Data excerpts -
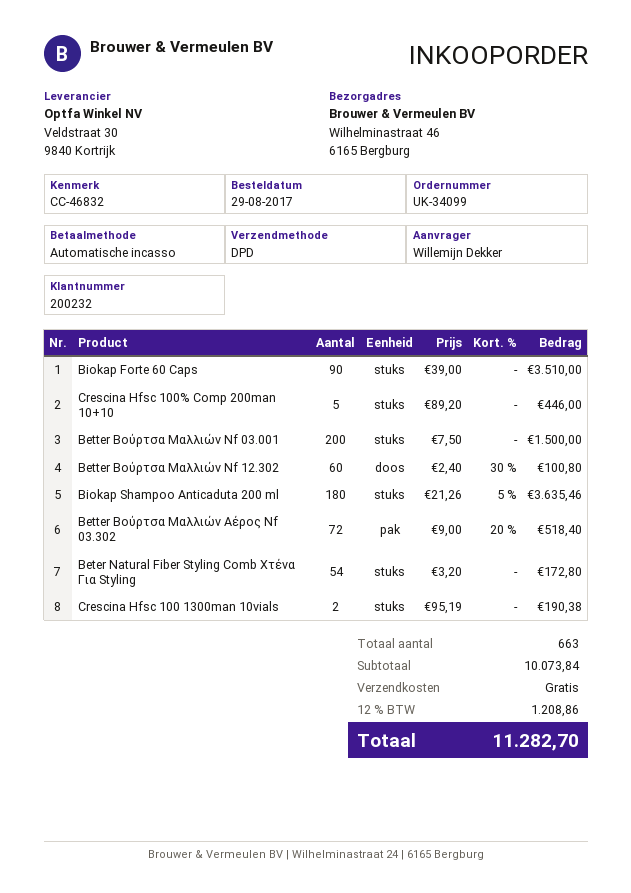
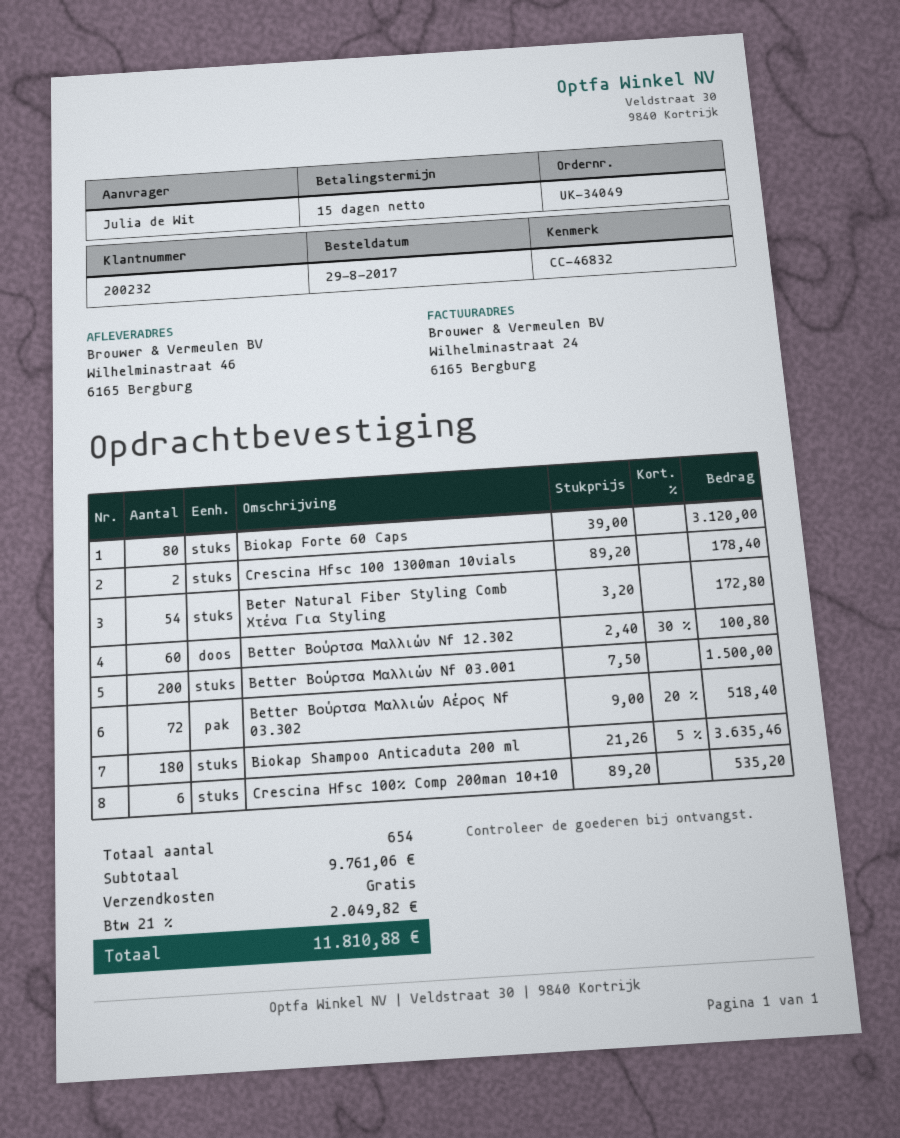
order number: UK-34099 -> UK-34049
ordered by: Willemijn Dekker -> Julia de Wit
Biokap Forte 60 Caps: 90 x 39.00 = 3510.00 -> 80 x 39.00 = 3120.00
Crescina Hfsc 100% Comp 200man 10+10: 5 x 89.20 = 446.00 -> 6 x 89.20 = 535.20
Crescina Hfsc 100 1300man 10vials: 2 x 95.19 = 190.38 -> 2 x 89.20 = 178.40
total quantity: 663 -> 654
subtotal: 10073.84 -> 9761.06
tax: 12% = 1208.86 -> 21% = 2049.82
total: 11282.70 -> 11810.88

Task to carry out - Because only the text is wanted, copy each record above precisely and omit its pictures.

Solution for this problem -
order number: UK-34099 -> UK-34049
ordered by: Willemijn Dekker -> Julia de Wit
Biokap Forte 60 Caps: 90 x 39.00 = 3510.00 -> 80 x 39.00 = 3120.00
Crescina Hfsc 100% Comp 200man 10+10: 5 x 89.20 = 446.00 -> 6 x 89.20 = 535.20
Crescina Hfsc 100 1300man 10vials: 2 x 95.19 = 190.38 -> 2 x 89.20 = 178.40
total quantity: 663 -> 654
subtotal: 10073.84 -> 9761.06
tax: 12% = 1208.86 -> 21% = 2049.82
total: 11282.70 -> 11810.88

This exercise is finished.